*** Records for the exercise Section Begins ***
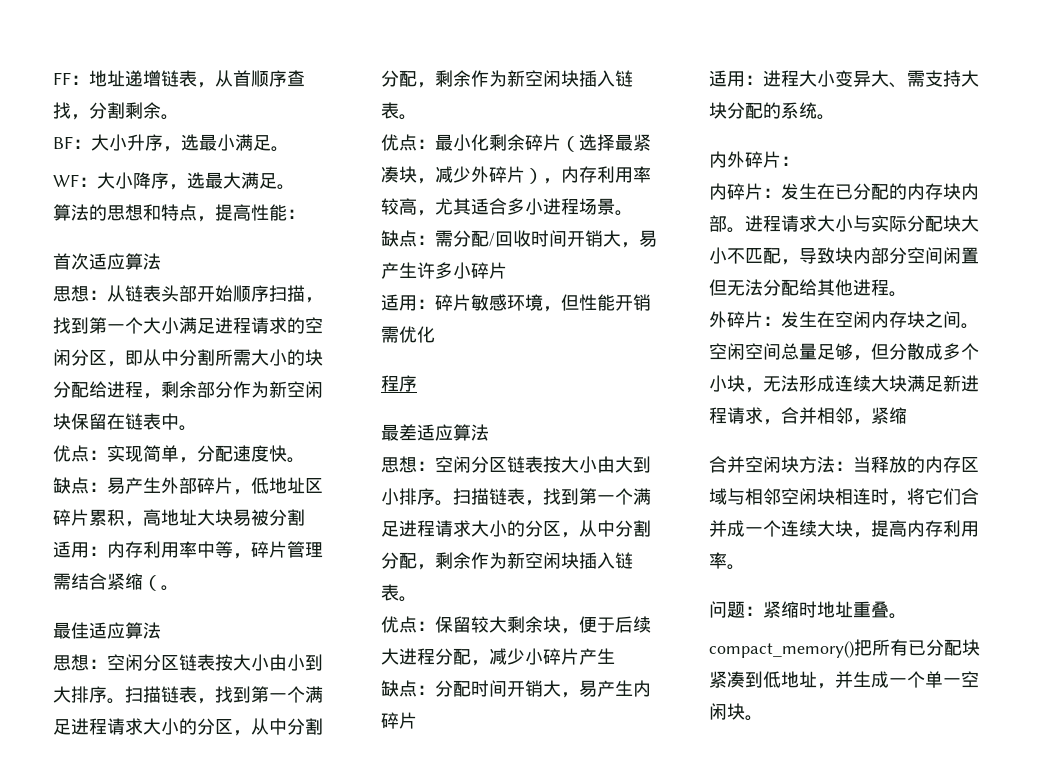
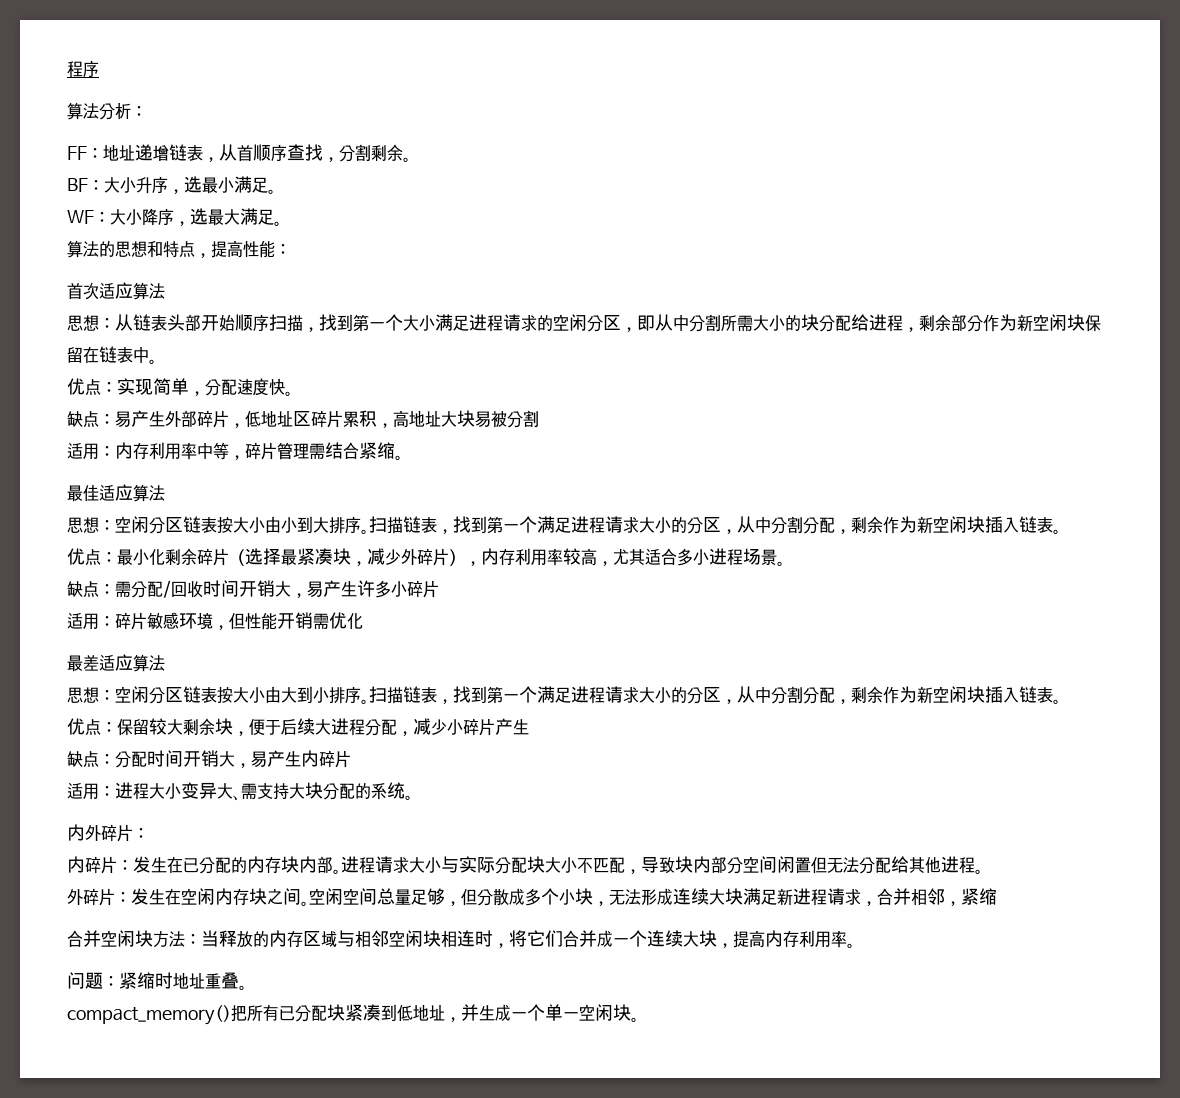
+ 程序
+ 算法分析：
- 适用：内存利用率中等，碎片管理需结合紧缩（。
+ 适用：内存利用率中等，碎片管理需结合紧缩。
- 程序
*** Records for the exercise Section Ends ***
Problem to solve:
Which lines of the data include the string "内存利用率中等"? Copy each of them.

Solution below:
- 适用：内存利用率中等，碎片管理需结合紧缩（。
+ 适用：内存利用率中等，碎片管理需结合紧缩。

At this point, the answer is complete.